## Stored data
○ ○ ○ ○ ○ ○ ○
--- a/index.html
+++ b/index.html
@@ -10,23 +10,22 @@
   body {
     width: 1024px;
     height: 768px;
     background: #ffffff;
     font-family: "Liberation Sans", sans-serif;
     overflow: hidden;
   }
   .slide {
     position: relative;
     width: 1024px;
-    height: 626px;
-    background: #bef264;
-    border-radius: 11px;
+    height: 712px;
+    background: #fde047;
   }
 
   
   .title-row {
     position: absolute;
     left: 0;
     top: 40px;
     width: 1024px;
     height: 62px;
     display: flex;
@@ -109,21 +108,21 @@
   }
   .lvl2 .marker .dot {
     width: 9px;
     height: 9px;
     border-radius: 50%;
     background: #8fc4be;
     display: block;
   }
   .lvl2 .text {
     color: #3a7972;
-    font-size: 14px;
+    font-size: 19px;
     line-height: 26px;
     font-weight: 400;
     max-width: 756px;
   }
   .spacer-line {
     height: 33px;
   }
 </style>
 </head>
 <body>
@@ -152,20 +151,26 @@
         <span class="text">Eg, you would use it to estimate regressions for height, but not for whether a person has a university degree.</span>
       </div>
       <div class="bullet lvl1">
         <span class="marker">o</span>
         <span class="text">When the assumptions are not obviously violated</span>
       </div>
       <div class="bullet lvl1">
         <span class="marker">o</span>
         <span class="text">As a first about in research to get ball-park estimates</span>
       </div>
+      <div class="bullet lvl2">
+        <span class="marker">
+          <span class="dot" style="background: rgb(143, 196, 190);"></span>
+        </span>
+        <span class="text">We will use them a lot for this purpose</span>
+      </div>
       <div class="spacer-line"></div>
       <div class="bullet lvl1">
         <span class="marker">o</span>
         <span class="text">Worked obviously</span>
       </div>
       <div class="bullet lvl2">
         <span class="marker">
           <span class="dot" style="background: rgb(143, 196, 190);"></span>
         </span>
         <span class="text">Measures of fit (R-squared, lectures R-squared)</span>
○ ○ ○ ○ ○ ○ ○
## What is needed
Return, from the data above, each line in which the string "style" appears.

## Output for this exercise
 </style>
+          <span class="dot" style="background: rgb(143, 196, 190);"></span>
           <span class="dot" style="background: rgb(143, 196, 190);"></span>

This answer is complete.